■ **Data for this task**:
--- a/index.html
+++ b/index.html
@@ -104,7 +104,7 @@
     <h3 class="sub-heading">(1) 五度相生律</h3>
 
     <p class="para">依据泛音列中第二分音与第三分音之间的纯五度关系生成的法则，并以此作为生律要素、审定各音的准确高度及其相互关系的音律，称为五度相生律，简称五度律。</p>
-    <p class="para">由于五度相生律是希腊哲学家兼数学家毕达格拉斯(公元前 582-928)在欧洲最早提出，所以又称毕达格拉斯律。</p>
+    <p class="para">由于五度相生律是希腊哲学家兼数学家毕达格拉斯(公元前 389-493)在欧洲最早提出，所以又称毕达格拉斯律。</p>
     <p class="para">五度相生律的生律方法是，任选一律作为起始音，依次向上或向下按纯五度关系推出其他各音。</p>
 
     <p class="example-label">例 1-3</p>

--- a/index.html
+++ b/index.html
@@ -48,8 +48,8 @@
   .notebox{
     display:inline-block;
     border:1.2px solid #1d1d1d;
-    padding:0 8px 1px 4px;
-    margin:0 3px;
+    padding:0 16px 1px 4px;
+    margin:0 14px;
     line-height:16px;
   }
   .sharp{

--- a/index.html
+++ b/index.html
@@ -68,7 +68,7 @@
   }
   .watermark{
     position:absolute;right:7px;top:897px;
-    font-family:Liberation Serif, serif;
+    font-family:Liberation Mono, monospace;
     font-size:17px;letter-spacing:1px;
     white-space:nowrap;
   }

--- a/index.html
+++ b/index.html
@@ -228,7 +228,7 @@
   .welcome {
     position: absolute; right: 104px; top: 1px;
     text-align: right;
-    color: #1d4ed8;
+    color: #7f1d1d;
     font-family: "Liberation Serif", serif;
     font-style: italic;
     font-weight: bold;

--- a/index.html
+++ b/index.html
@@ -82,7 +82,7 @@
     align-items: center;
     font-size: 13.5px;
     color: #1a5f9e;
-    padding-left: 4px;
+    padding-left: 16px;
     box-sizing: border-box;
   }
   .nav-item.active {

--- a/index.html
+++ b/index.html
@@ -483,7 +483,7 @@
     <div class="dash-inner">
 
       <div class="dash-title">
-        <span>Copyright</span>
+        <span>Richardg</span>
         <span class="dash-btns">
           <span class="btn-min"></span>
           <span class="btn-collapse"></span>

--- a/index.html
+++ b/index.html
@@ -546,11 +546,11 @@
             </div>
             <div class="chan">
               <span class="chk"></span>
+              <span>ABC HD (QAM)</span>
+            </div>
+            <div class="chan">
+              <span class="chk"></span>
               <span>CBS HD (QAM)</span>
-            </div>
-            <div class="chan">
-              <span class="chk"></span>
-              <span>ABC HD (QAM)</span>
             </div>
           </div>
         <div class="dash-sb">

■ **Task brief**:
Nothing in the material should be left out; output it exactly.

■ **Solution to this task**:
--- a/index.html
+++ b/index.html
@@ -104,7 +104,7 @@
     <h3 class="sub-heading">(1) 五度相生律</h3>
 
     <p class="para">依据泛音列中第二分音与第三分音之间的纯五度关系生成的法则，并以此作为生律要素、审定各音的准确高度及其相互关系的音律，称为五度相生律，简称五度律。</p>
-    <p class="para">由于五度相生律是希腊哲学家兼数学家毕达格拉斯(公元前 582-928)在欧洲最早提出，所以又称毕达格拉斯律。</p>
+    <p class="para">由于五度相生律是希腊哲学家兼数学家毕达格拉斯(公元前 389-493)在欧洲最早提出，所以又称毕达格拉斯律。</p>
     <p class="para">五度相生律的生律方法是，任选一律作为起始音，依次向上或向下按纯五度关系推出其他各音。</p>
 
     <p class="example-label">例 1-3</p>

--- a/index.html
+++ b/index.html
@@ -48,8 +48,8 @@
   .notebox{
     display:inline-block;
     border:1.2px solid #1d1d1d;
-    padding:0 8px 1px 4px;
-    margin:0 3px;
+    padding:0 16px 1px 4px;
+    margin:0 14px;
     line-height:16px;
   }
   .sharp{

--- a/index.html
+++ b/index.html
@@ -68,7 +68,7 @@
   }
   .watermark{
     position:absolute;right:7px;top:897px;
-    font-family:Liberation Serif, serif;
+    font-family:Liberation Mono, monospace;
     font-size:17px;letter-spacing:1px;
     white-space:nowrap;
   }

--- a/index.html
+++ b/index.html
@@ -228,7 +228,7 @@
   .welcome {
     position: absolute; right: 104px; top: 1px;
     text-align: right;
-    color: #1d4ed8;
+    color: #7f1d1d;
     font-family: "Liberation Serif", serif;
     font-style: italic;
     font-weight: bold;

--- a/index.html
+++ b/index.html
@@ -82,7 +82,7 @@
     align-items: center;
     font-size: 13.5px;
     color: #1a5f9e;
-    padding-left: 4px;
+    padding-left: 16px;
     box-sizing: border-box;
   }
   .nav-item.active {

--- a/index.html
+++ b/index.html
@@ -483,7 +483,7 @@
     <div class="dash-inner">
 
       <div class="dash-title">
-        <span>Copyright</span>
+        <span>Richardg</span>
         <span class="dash-btns">
           <span class="btn-min"></span>
           <span class="btn-collapse"></span>

--- a/index.html
+++ b/index.html
@@ -546,11 +546,11 @@
             </div>
             <div class="chan">
               <span class="chk"></span>
+              <span>ABC HD (QAM)</span>
+            </div>
+            <div class="chan">
+              <span class="chk"></span>
               <span>CBS HD (QAM)</span>
-            </div>
-            <div class="chan">
-              <span class="chk"></span>
-              <span>ABC HD (QAM)</span>
             </div>
           </div>
         <div class="dash-sb">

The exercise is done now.